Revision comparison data
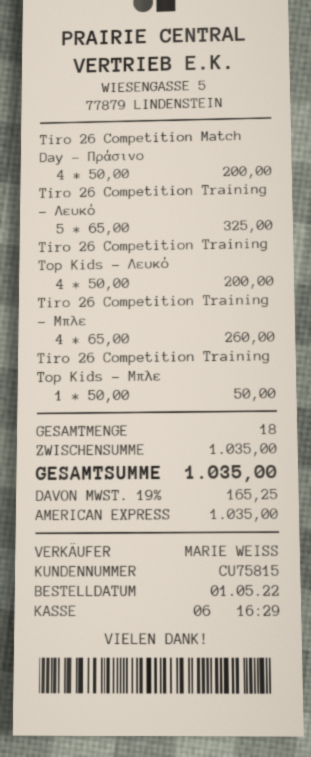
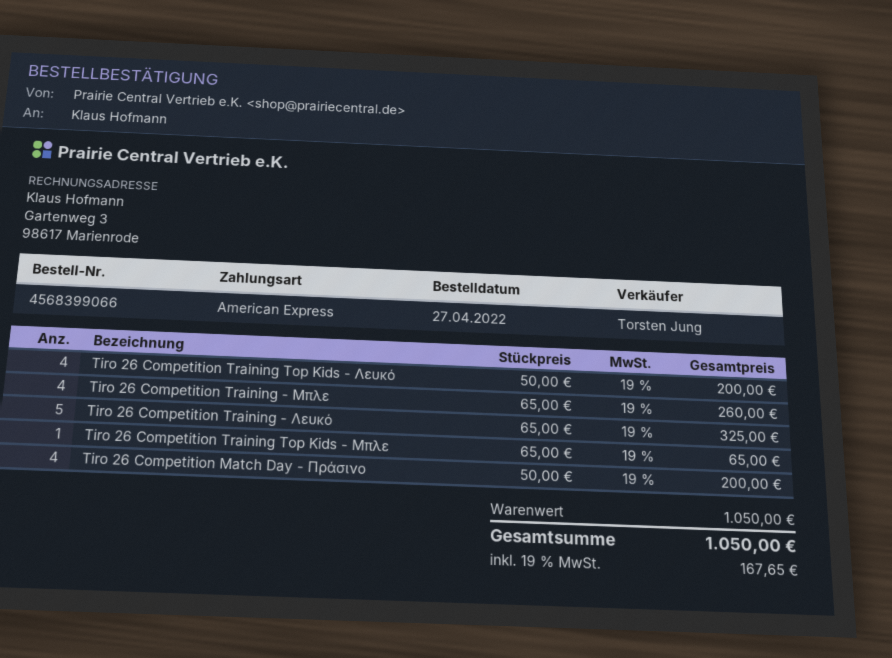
order date: 2022-05-01 -> 2022-04-27
sales rep: MARIE WEISS -> Torsten Jung
Tiro 26 Competition Training Top Kids - Μπλε: 1 x 50.00 = 50.00 -> 1 x 65.00 = 65.00
subtotal: 1035.00 -> 1050.00
tax: 19% = 165.25 -> 19% = 167.65
total: 1035.00 -> 1050.00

* EXERCISE INSTRUCTIONS
The line containing "sales rep: MARIE WEISS -> Torsten Jung" marks where to begin; the last line of the records marks where to stop. Copy both and all between, exactly.

* TASK RESPONSE
sales rep: MARIE WEISS -> Torsten Jung
Tiro 26 Competition Training Top Kids - Μπλε: 1 x 50.00 = 50.00 -> 1 x 65.00 = 65.00
subtotal: 1035.00 -> 1050.00
tax: 19% = 165.25 -> 19% = 167.65
total: 1035.00 -> 1050.00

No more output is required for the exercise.